Officers shot and killed a man identified as Zale Thompson, 32, of Queens, who fractured the skull of Officer Kenneth Healey, 25, at about 2 p.m. Thursday in the Jamaica section of Queens. Videotape and witness accounts apparently showed Thompson intentionally targeting four rookie officers. Thompson was seen minutes before the attack pulling a hatchet from his backpack and then began attacking the officers, slicing a second cop on the arm before he was fatally shot, the New York Post reports.

"There's nothing we know at this time that would indicate that [Islamic terrorism] is the case," NYPD Commissioner William Bratton told reporters during a press conference at Jamaica Hospital. "That's what the investigation will attempt to determine."

Healey remains in critical but stable condition, police said Friday.
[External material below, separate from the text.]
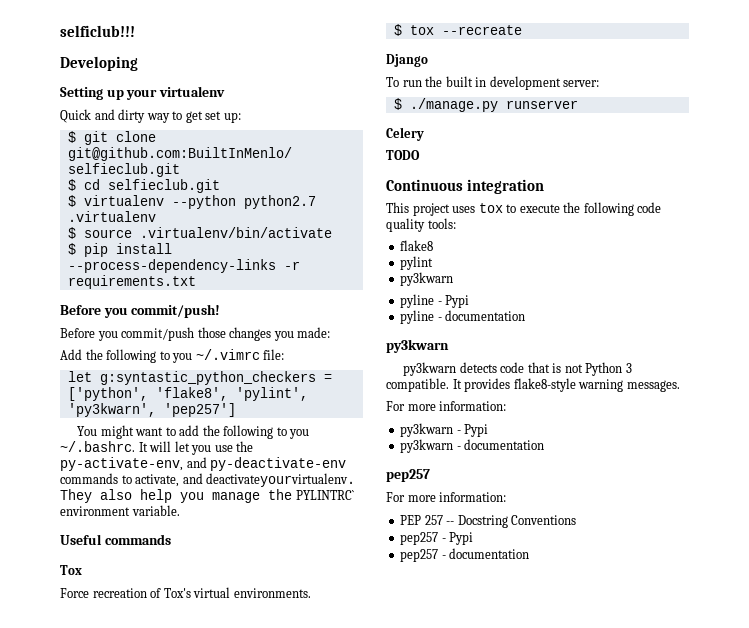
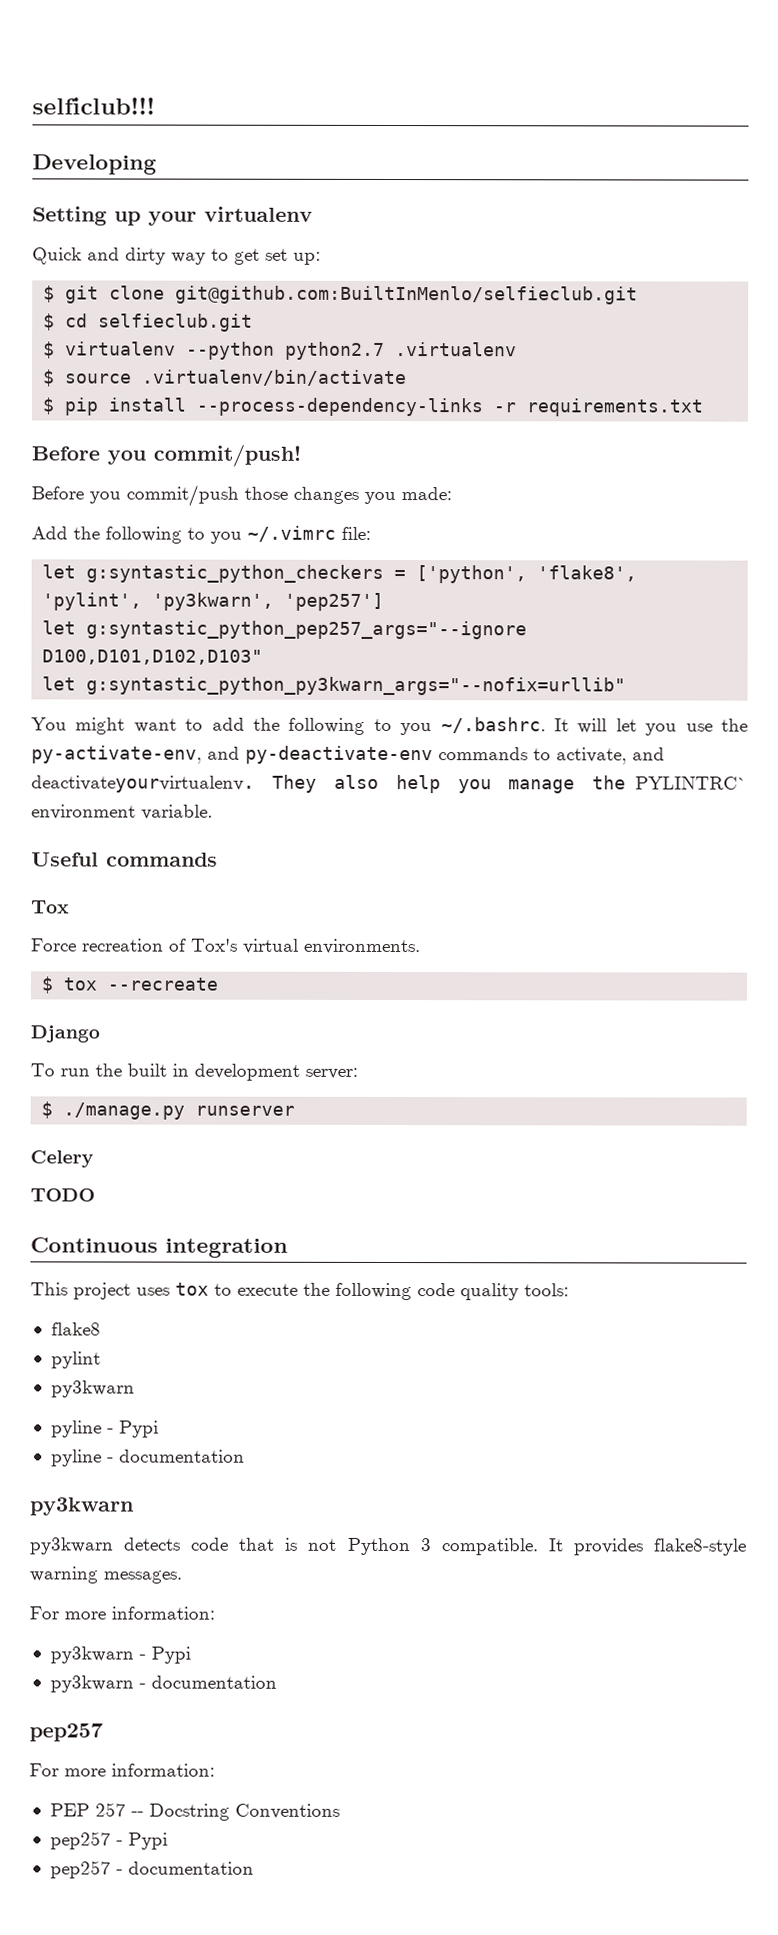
(236, 410) none -> [42,620,528,640] [42,649,264,665] [42,676,627,696] // let g:syntastic_python_pep257_args="--ignore D100,D101,D102,D103" // let g:syntastic_python_py3kwarn_args="--nofix=urllib"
A 29-year-old woman walking nearby was struck in the back by a stray police bullet and remains in stable condition, police sources told the Post. The second injured cop, Officer Joseph Meeker, is in stable condition.

Police have obtained a warrant to search Thompson's computer for clues about the attack. His recent online activity indicates he was a convert to Islam and ranting about injustices in American society.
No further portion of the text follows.